Unico Sigorta CEO’su Cenk Tabakoğlu: Teknolojik çözümlerle önleyici sigortacılık sektörde fark yaratacak

Müşteriye klima bakımı gibi hizmetleri vererek sigorta satmaya çalışmanın artık aşılması gerektiğini söyleyen Unico Sigorta CEO’su Cenk Tabakoğlu, bu tip çabalar yerine, yeni teknolojik çözümlerle önleyici hizmetleri birleştirmenin öneminin altını çiziyor. Sektörün şimdiye kadar müşteriyi yeterince dikkate almadığı ve onunla iletişim kuramadığını vurgulayan Tabakoğlu, iyi bir danışmanlıkla müşterinin gerçek ihtiyacını karşılayan acente ve şirketlerin başarıya ulaşacağını ifade ediyor. Tabakoğlu’yla Sigorta Dünyası’nın Temmuz sayısında yaptığımız söyleşiyi paylaşıyoruz:

Cenk Bey sektörün yeni markalarından biri sayılabilecek Unico’da son dönemde yaşanan gelişmeleri özetler misiniz?
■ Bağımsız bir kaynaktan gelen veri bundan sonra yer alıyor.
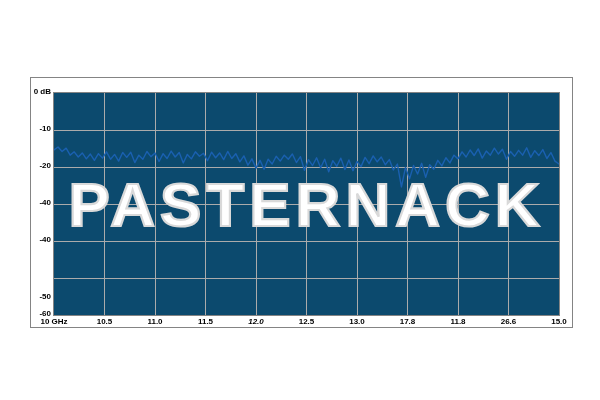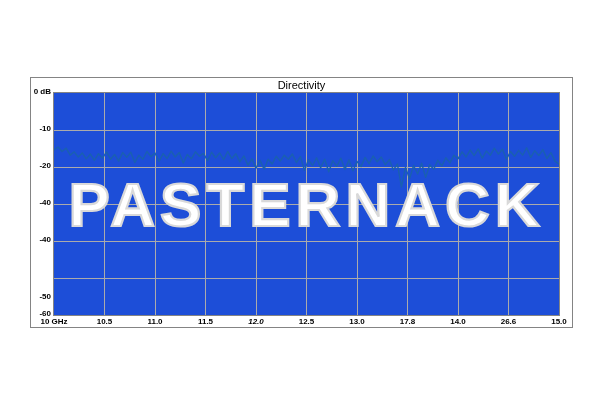--- a/index.html
+++ b/index.html
@@ -10,21 +10,21 @@
   .chartbox{
     position:absolute;left:30px;top:77px;width:541px;height:249px;
     border:1px solid #848484;background:#ffffff;
   }
   .chart-title{
     position:absolute;left:0;right:0;top:0;height:14px;
     text-align:center;font-size:11px;line-height:15px;color:#000;
   }
   .plot{
     position:absolute;left:22px;top:14px;width:505px;height:222px;
-    border:1px solid #848484;background:#1d4ed8;
+    border:1px solid #848484;background:#0c4a6e;
   }
   .gridsvg,.tracesvg{position:absolute;left:0;top:0;width:505px;height:222px;}
   .gridsvg{z-index:1;}
   .watermark{
     position:absolute;left:0;top:0;width:505px;height:222px;z-index:2;
     display:flex;align-items:center;justify-content:center;
     font-size:62px;font-weight:bold;letter-spacing:5px;white-space:nowrap;
     color:#ffffff;-webkit-text-stroke:2.2px #d9d9d9;
     pointer-events:none;
   }
@@ -36,21 +36,20 @@
   .xtick{
     position:absolute;width:56px;text-align:center;top:239px;
     font-size:8px;font-weight:bold;color:#000;line-height:10px;
   }
 </style>
 </head>
 <body>
 
 <div class="canvas">
   <div class="chartbox" style="border-color: rgb(132, 132, 132);">
-    <div class="chart-title">Directivity</div>
 
     <div class="plot" style="border-color: rgb(132, 132, 132);">
       <svg class="gridsvg" id="grid-svg" viewBox="0 0 505 222" shape-rendering="crispEdges">
           <line x1="50.5" x2="50.5" y1="0" y2="222" stroke="#ababab" stroke-width="1"></line>
           <line x1="101" x2="101" y1="0" y2="222" stroke="#ababab" stroke-width="1"></line>
           <line x1="151.5" x2="151.5" y1="0" y2="222" stroke="#ababab" stroke-width="1"></line>
           <line x1="202" x2="202" y1="0" y2="222" stroke="#ababab" stroke-width="1"></line>
           <line x1="252.5" x2="252.5" y1="0" y2="222" stroke="#ababab" stroke-width="1"></line>
           <line x1="303" x2="303" y1="0" y2="222" stroke="#ababab" stroke-width="1"></line>
           <line x1="353.5" x2="353.5" y1="0" y2="222" stroke="#ababab" stroke-width="1"></line>
@@ -81,18 +80,18 @@
       </div>
     <div id="xticks">
         <div class="xtick" style="left: -5px;">10 GHz</div>
         <div class="xtick" style="left: 45.5px;">10.5</div>
         <div class="xtick" style="left: 96px;">11.0</div>
         <div class="xtick" style="left: 146.5px;">11.5</div>
         <div class="xtick" style="left: 197px; font-style: italic;">12.0</div>
         <div class="xtick" style="left: 247.5px;">12.5</div>
         <div class="xtick" style="left: 298px;">13.0</div>
         <div class="xtick" style="left: 348.5px;">17.8</div>
-        <div class="xtick" style="left: 399px;">14.0</div>
+        <div class="xtick" style="left: 399px;">11.8</div>
         <div class="xtick" style="left: 449.5px;">26.6</div>
         <div class="xtick" style="left: 500px;">15.0</div>
       </div>
   </div>
 </div>
 
 </body></html>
Cenk Tabakoğlu, Sigorta Dünyası Genel Yayın Yönetmeni Birant Yıldız’ın sorularını yanıtladı.

Aviva Sigorta’nın satın alınmasıyla 2015’in başından itibaren faaliyetlerini Unico Sigorta olarak sürdüren şirketimizin sektördeki diğer şirketlerden ayrıldığını düşünüyoruz. Çünkü belli noktalarda sektörden ciddi farklarımız var. Nedir bunlar diye bakarsak; bir kere yönetim şeklimiz daha farklı, genç ve dinamik bir ekibimiz var; bunun dışarıya da yansıdığını düşünüyoruz ki, bu konuda müşterilerimizden ve iş ortaklarımızdan aldığımız tepkiler de çok olumlu. Yenilikçi bir şirketiz; teknolojiyi maksimum seviyede kullanıp yeni ürünler, yeni süreçler, yeni anlayışlar getirmeye çalışıyoruz. Finansal sonuçlara gelirsek, üç senenin sonunda şirketimizin kâra geçtiğini görüyoruz. Bu bizim için çok kıymetli elbette, çünkü geçmiş dönemde ciddi finansal zorlukları olan bir şirketi yeni dönemde yeni ekip üç sene sonunda kâra geçirdi. Bundan dolayı çok mutluyuz. Tabii bu bizim güvenimizi arttırıyor ve önümüzdeki dönemde daha fazla yatırım yapma yönünde elimizi güçlendiriyor. Biz bugün dijital anlamda da sektörün en önde gelen şirketi olduğumuzu düşünüyoruz. Düşünmekten ziyade, rakamlara baktığımızda bunu biliyoruz. Özellikle UniKasko gibi bir amiral gemisi ürünümüz var ki, tamamen dijital bir ürün. Ama dijital derken, internetten acente dışında satış yapıyoruz gibi anlaşılmasın.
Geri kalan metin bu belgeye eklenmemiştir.